PUBLISHER/ADVERTISING SALES DIRECTOR
SALARY BREAKDOWN
COMPENSATION BREAKDOWN, 2002
VS. 2001
LOWEST/HIGHEST SALARY REPORTED: $25,000/$410,000
AVERAGE OVERALL BONUS: $56,777
BUSINESS BONUS: $64,026
CONSUMER BONUS: $49,357
PUBLISHERS DISH ABOUT TRENDS AND TROUBLE SPOTS
JAMES DIMONEKAS PUBLISHER, Playboy
"The hardest part right now is getting the time from the marketers. You're calling on a lot of people who are suffering so much that they can't have a discussion with you. Those who can, have gotten leaner and meaner. You used to call on a media team, a scheduling team, etc. There were so many layers, it was ridiculous. By getting leaner and meaner, they've gotten more effective, but it's a lot harder to get their time."

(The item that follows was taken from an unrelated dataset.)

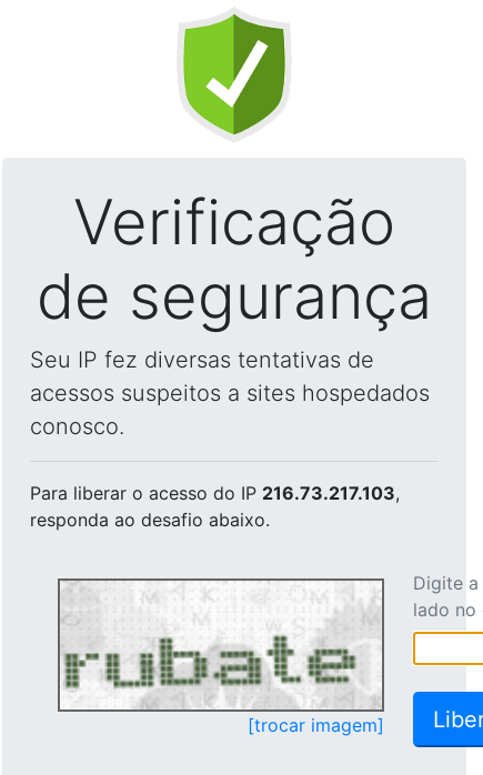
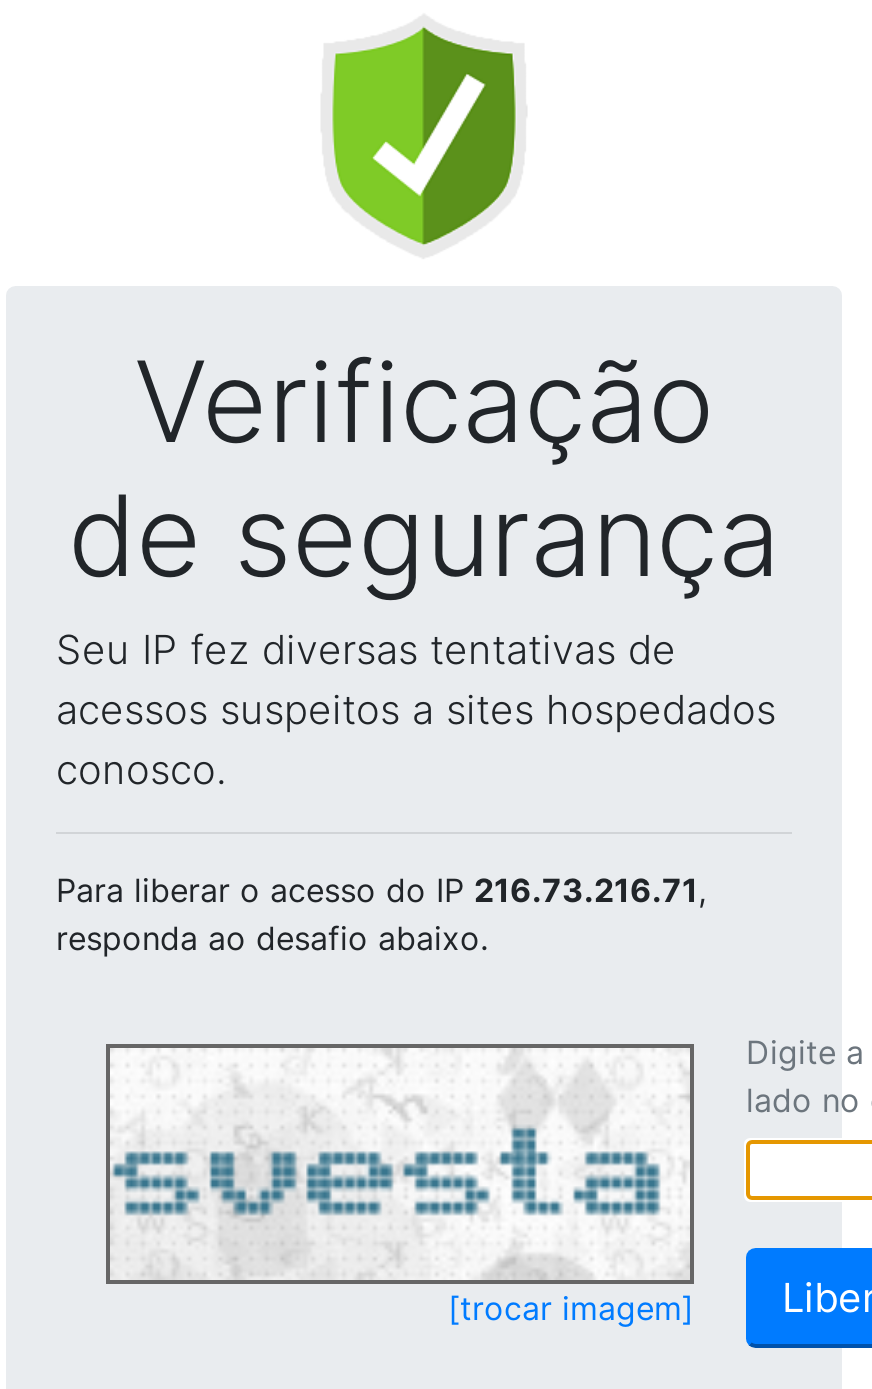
[30,482,400,504] Para liberar o acesso do IP 216.73.217.103, -> [56,870,706,910] Para liberar o acesso do IP 216.73.216.71,
[61,584,379,706] [image] -> [112,1050,686,1276] [image]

ANNE ZEHREN PUBLISHER, Teen People
"When you're part of a start-up, you're always in this times-are-tough, tighten-the-belt mode. What this year did was put that feeling on steroids. You have to go above and beyond what you used to do. A West Coast trip used to mean three days in Los Angeles - now I'm going to San Francisco on that trip, then up to Portland. On another, I went to Wal-Mart, then to Procter & Gamble, then to rural Nebraska. You're crisscrossing the country to show up where the client is. I used to shut off on weekends - not anymore. Now when I'm on the beach in the Hamptons, I'll take the time to show up at a cocktail party on the chance that a client might be there."
BILL WACKERMAN VICE PRESIDENT, PUBLISHER, Details
"It's a tough market out there. The people who are doing it best are the ones who love to be in the thick of the battle - people who are scrappy and willing to fight for everything. After 9/11, everything got a lot tougher. Ironically, I think I've been traveling a lot more since then. Any opportunity we get to spend time with clients and get to know them better as people, we have to take. I'm spending more of my time listening to the market and being on the street."
MIKE FRIEDENBERG VICE PRESIDENT, PUBLISHER, Information Week
"A few years ago, everything was focused on new ideas, creating new revenue streams, etc. Now the focus is on the business process and driving more efficiencies out of your organization. The sales cycle for media has changed dramatically in the last year. Companies used to put out plans for a year - now it's a month or a quarter. You have to generate leads and identify the ROI in a shorter time frame. In this environment, a publisher who doesn't get in front of customers is making a big mistake. You have to interact with clients on a daily or weekly basis."